*** Opening of Records for the task ***

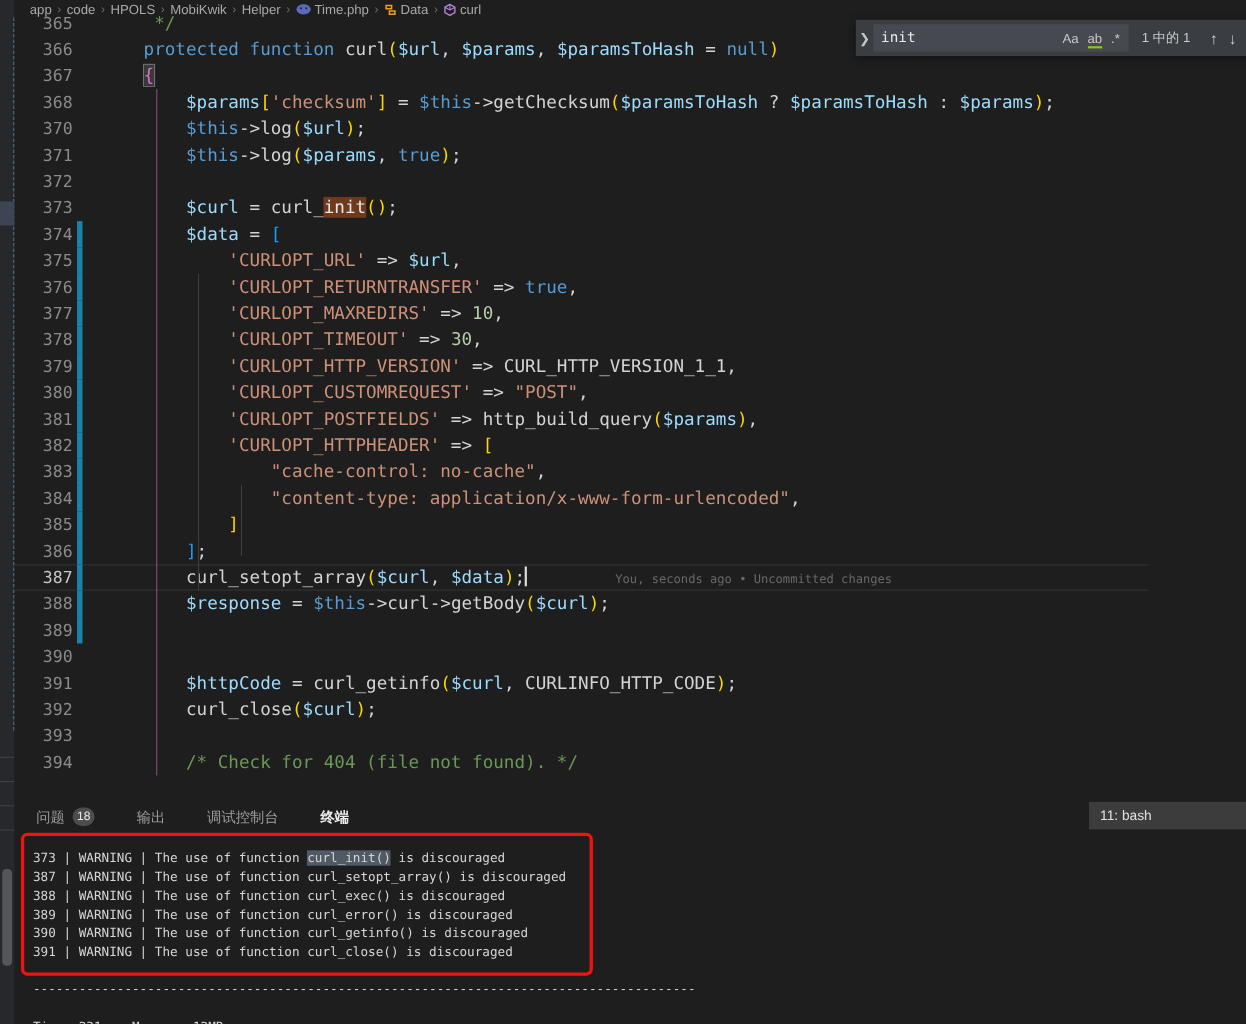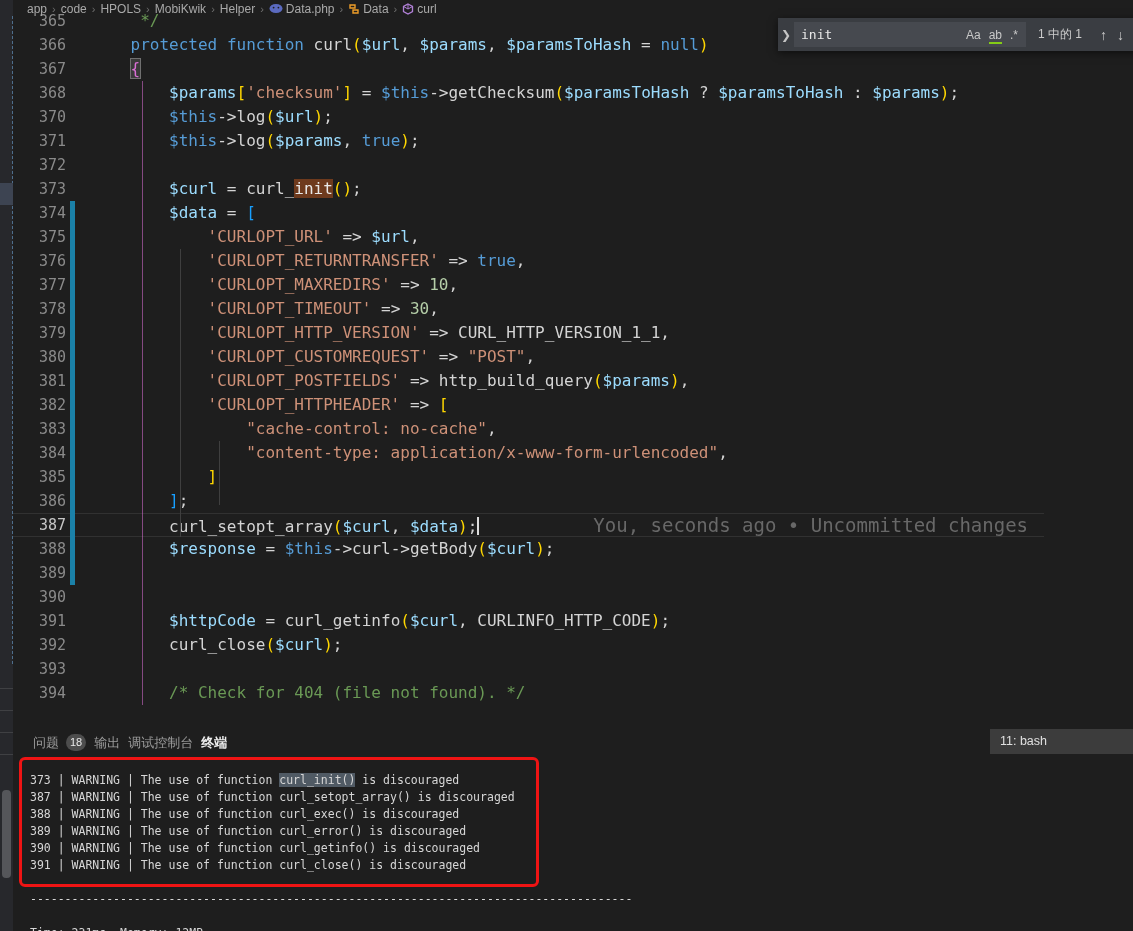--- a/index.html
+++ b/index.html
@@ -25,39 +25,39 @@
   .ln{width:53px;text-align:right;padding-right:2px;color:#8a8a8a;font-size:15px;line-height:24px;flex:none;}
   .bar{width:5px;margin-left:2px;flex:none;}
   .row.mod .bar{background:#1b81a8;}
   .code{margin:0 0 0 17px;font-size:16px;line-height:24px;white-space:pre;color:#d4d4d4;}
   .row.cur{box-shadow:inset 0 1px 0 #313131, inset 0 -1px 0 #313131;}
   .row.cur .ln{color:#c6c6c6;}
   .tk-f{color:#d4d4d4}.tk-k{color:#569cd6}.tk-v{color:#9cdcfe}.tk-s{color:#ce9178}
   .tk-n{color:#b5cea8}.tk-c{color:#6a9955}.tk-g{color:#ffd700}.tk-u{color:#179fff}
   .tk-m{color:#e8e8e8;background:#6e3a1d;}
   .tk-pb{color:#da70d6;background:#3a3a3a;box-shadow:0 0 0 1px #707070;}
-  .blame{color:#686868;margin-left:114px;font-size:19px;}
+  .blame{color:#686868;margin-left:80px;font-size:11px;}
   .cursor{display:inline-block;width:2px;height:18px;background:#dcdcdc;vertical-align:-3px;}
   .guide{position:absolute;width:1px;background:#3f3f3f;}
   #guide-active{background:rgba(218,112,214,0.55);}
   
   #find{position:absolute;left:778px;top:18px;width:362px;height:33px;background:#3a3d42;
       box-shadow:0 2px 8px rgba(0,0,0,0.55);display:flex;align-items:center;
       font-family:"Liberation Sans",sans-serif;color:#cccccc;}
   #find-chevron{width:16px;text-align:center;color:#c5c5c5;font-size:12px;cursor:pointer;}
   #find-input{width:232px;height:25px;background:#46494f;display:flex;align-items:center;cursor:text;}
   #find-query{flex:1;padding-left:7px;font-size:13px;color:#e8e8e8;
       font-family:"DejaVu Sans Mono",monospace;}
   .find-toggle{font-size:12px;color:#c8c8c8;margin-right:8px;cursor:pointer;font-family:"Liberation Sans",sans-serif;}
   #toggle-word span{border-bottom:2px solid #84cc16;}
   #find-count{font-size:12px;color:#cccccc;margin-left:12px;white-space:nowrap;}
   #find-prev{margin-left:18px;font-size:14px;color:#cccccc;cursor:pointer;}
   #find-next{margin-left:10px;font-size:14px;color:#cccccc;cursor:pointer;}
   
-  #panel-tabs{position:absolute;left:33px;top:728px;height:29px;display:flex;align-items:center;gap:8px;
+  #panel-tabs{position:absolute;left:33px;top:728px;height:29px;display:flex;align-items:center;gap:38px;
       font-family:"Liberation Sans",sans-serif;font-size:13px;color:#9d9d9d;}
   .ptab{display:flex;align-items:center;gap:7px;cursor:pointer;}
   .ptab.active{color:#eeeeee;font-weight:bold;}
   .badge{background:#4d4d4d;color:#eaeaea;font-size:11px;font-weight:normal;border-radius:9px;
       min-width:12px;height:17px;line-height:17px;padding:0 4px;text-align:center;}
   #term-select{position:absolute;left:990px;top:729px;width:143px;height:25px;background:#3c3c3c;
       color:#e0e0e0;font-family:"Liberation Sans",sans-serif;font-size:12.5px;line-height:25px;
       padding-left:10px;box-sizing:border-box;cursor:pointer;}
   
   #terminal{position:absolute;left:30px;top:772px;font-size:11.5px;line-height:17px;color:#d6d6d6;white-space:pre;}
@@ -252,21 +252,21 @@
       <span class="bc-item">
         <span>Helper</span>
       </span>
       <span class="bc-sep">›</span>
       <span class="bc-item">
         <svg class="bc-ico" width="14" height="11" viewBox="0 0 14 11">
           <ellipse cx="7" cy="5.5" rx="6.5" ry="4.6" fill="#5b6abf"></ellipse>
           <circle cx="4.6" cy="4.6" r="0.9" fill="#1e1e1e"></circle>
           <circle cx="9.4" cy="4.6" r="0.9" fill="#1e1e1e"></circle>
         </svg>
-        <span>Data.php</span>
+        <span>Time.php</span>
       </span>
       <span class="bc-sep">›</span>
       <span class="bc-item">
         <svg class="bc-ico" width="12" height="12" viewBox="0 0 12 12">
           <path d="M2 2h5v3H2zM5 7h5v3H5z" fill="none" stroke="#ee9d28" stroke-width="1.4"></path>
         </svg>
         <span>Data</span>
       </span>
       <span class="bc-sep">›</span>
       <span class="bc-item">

*** Close of Records for the task ***
*** Opening of Records for the task ***

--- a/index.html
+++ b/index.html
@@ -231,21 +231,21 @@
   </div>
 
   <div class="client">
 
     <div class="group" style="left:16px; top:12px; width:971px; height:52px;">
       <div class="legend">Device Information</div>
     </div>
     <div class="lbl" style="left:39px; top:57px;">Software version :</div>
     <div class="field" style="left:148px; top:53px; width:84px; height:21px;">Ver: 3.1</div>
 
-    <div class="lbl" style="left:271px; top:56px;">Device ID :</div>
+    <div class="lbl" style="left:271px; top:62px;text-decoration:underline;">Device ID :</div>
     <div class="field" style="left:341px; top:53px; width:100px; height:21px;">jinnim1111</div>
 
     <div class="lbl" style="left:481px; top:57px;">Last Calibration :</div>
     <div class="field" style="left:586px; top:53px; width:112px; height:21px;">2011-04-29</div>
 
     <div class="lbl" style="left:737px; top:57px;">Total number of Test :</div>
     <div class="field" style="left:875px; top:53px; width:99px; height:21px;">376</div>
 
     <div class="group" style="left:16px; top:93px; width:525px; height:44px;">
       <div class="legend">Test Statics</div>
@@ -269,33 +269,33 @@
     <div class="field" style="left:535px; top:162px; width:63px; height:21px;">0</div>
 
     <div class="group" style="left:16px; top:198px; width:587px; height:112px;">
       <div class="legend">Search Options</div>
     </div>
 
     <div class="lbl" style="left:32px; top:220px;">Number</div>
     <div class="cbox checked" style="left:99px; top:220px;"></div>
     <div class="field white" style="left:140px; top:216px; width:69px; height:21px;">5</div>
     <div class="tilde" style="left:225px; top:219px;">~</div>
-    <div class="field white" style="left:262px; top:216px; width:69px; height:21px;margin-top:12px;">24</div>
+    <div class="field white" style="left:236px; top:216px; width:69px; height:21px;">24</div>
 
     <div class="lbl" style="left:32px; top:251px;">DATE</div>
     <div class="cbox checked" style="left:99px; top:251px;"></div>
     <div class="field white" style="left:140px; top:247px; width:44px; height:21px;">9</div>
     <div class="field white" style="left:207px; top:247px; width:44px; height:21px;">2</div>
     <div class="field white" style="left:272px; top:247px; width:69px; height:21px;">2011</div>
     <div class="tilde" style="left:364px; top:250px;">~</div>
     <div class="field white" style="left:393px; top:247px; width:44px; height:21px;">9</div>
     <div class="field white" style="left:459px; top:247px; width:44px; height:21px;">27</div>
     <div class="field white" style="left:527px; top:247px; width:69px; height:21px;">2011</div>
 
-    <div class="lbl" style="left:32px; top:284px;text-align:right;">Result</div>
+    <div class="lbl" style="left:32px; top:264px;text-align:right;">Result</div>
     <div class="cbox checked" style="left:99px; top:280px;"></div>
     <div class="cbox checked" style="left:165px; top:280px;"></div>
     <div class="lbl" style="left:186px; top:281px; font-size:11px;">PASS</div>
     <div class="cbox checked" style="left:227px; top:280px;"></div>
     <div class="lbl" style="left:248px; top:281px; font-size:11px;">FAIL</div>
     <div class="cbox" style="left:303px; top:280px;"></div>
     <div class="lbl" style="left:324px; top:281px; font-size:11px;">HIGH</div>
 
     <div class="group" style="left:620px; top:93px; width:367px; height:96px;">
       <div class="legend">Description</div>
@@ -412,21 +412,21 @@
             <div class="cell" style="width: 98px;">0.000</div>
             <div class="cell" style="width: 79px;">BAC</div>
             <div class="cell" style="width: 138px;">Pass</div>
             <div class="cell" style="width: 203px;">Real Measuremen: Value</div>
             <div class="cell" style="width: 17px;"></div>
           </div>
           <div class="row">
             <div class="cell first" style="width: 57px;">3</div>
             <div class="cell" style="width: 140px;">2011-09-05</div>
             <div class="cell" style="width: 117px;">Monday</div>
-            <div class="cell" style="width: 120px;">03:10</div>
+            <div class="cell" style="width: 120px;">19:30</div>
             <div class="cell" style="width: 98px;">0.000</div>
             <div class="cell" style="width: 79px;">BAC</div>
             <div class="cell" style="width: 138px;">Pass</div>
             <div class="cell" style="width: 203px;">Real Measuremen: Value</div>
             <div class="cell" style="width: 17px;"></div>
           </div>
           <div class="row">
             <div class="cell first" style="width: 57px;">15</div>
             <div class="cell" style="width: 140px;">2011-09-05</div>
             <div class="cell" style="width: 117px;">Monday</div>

*** Close of Records for the task ***

▶ [Instructions to follow]: Make a copy of each line in the records that has the word "border".

▶ [Result for this exercise]:
   #toggle-word span{border-bottom:2px solid #84cc16;}
   .badge{background:#4d4d4d;color:#eaeaea;font-size:11px;font-weight:normal;border-radius:9px;
       padding-left:10px;box-sizing:border-box;cursor:pointer;}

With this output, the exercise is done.